コラム

ユニコーン 『イーガジャケジョロ』

ユニコーンとABEDON――鍵盤奏者のソロとバンドの新作が連続で登場!

ABEDON (阿部義晴) BLACK AND WHITE キューン(2014)

  ユニコーン関連の作品が続けてリリースされたので、まとめて紹介を。まず阿部義晴改めABEDONの『BLACK AND WHITE』は、改名して新境地突入か?と思いきや、むしろソングライターとして原点回帰した感のある親密な手触りの作品。シンプルで大らかなロック・サウンドが中心で、一人多重録音による楽曲には独特の温もりがあり、グッと渋みを増した歌声も魅力的。プロデューサーとしては多面的な才能の持ち主だが、優れたメロディーメイカーであることも再発見できる好盤だ。 

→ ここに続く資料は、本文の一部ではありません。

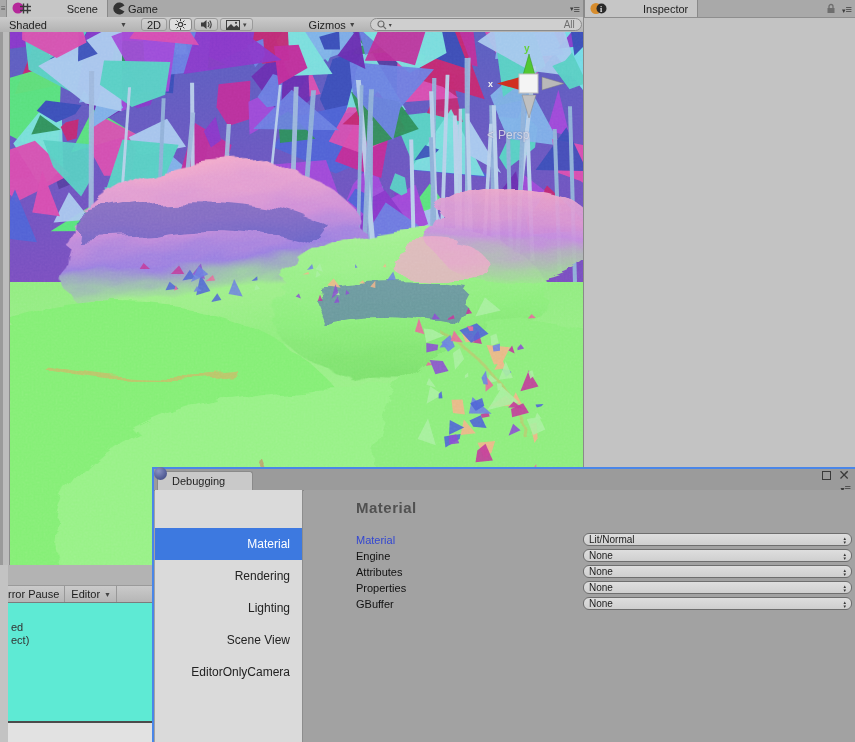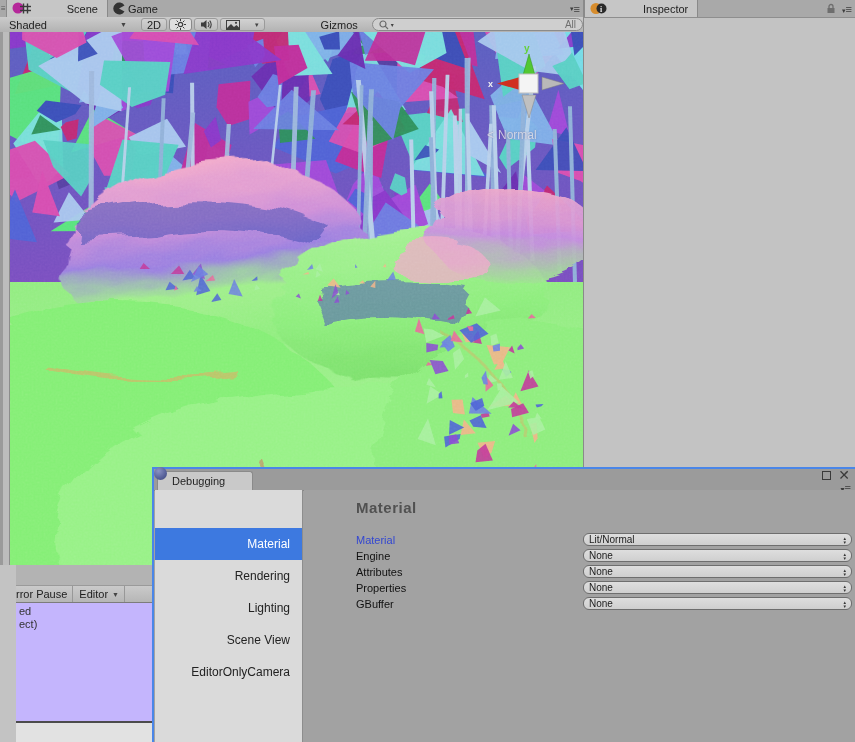"Shaded" .tb-btn { gap: 15px -> 3px }
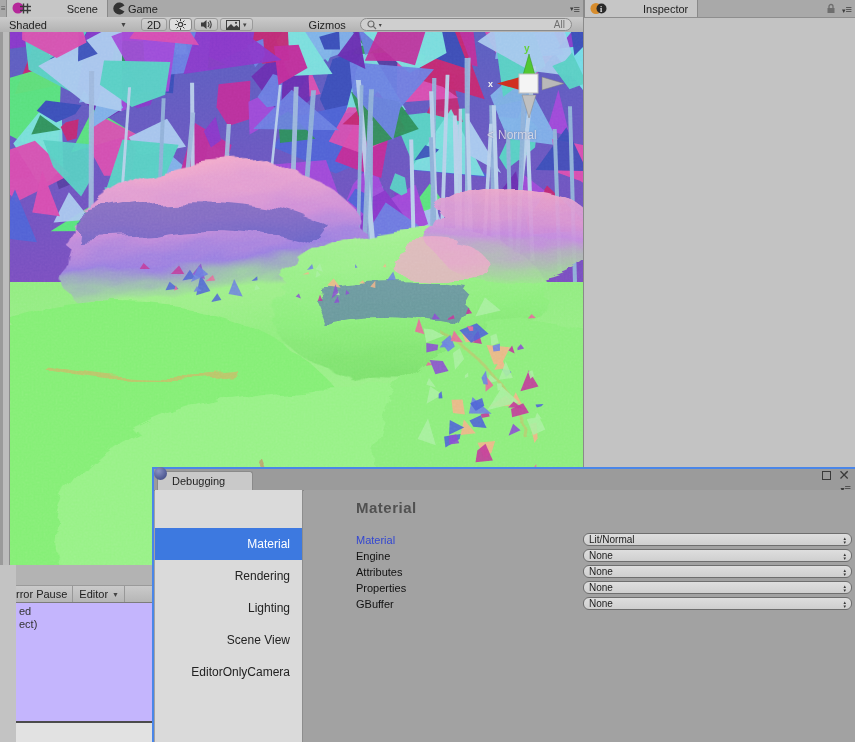"Gizmos" div.tb-btn { flex-direction: column -> none }
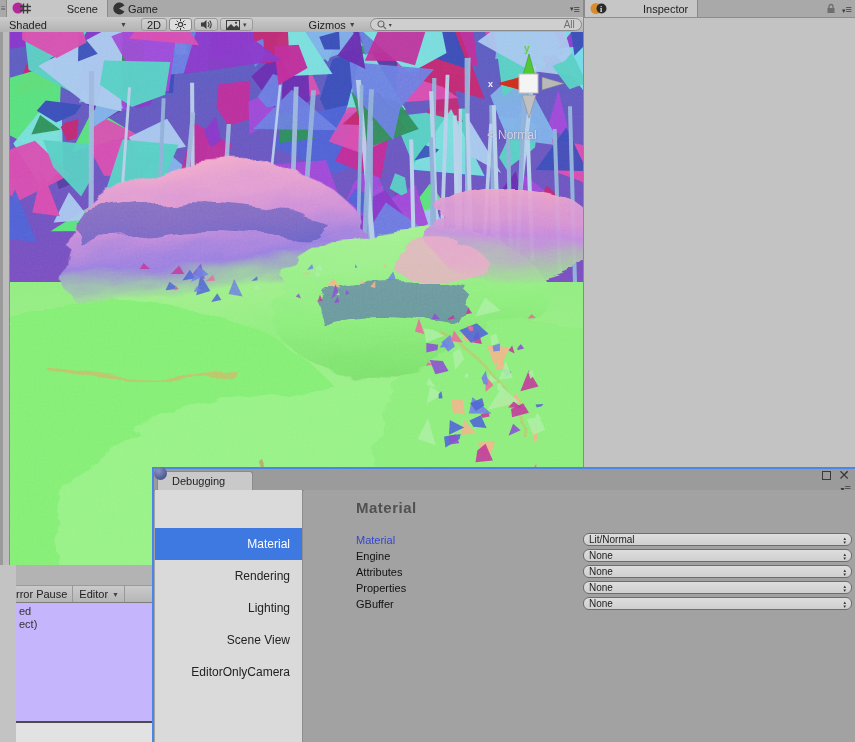"Normal" span { text: Normal -> Persp }
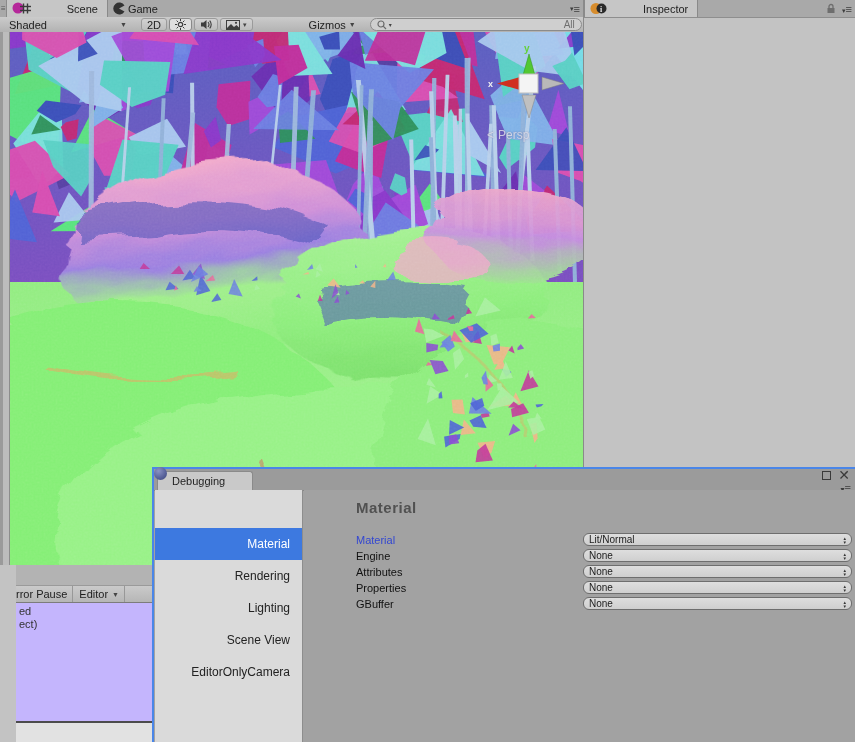"rror Pause" .console { background: #c4b5fd -> #5eead4; left: 16px -> 8px }
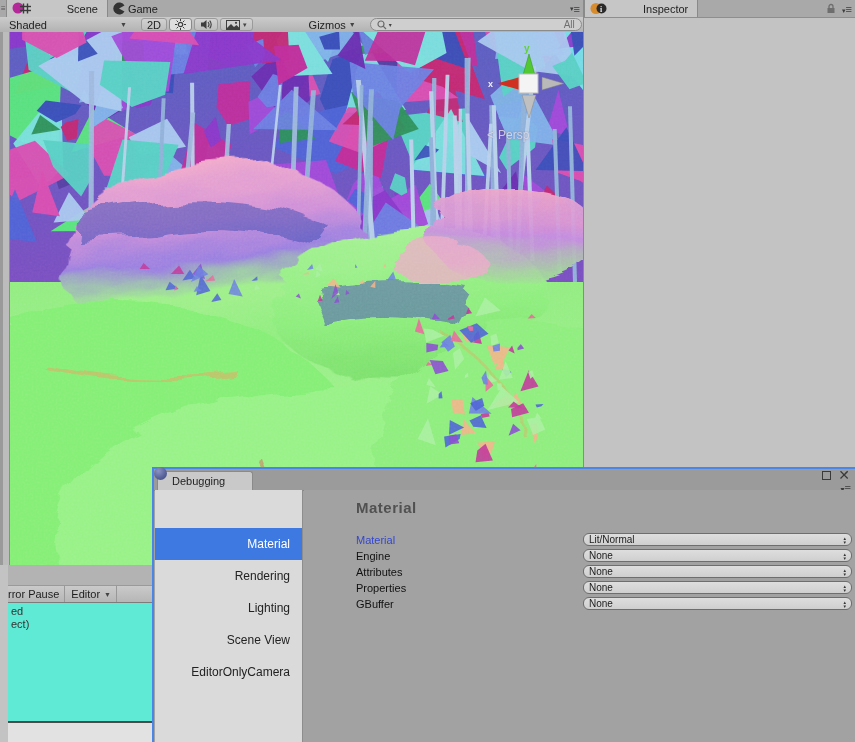"ed" .con-lines { padding: 2px 3px -> 18px 3px }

ユニコーン イーガジャケジョロ キューン(2014)

  そして、再結成後は4枚目となるユニコーンの新作『イーガジャケジョロ』は、ここ数作のバンドの志向に沿った、装飾なしの重厚なロック・アルバム。そのなかに60年代のUKロック、ブルース/サーフィン/グラム・ロック風のリフなどを忍ばせてニヤリとさせる、ユーモアとシリアスの塩梅が相変わらず絶妙だ。特筆すべきは、タイトル曲を含め川西幸一作が4曲(共作を含む)もあることで、そこに限ってはユーモアの量が5割増し。全体的に手堅く落ち着いた印象のなかで、最年長者がいちばんはっちゃけてるのがなんだか頼もしい。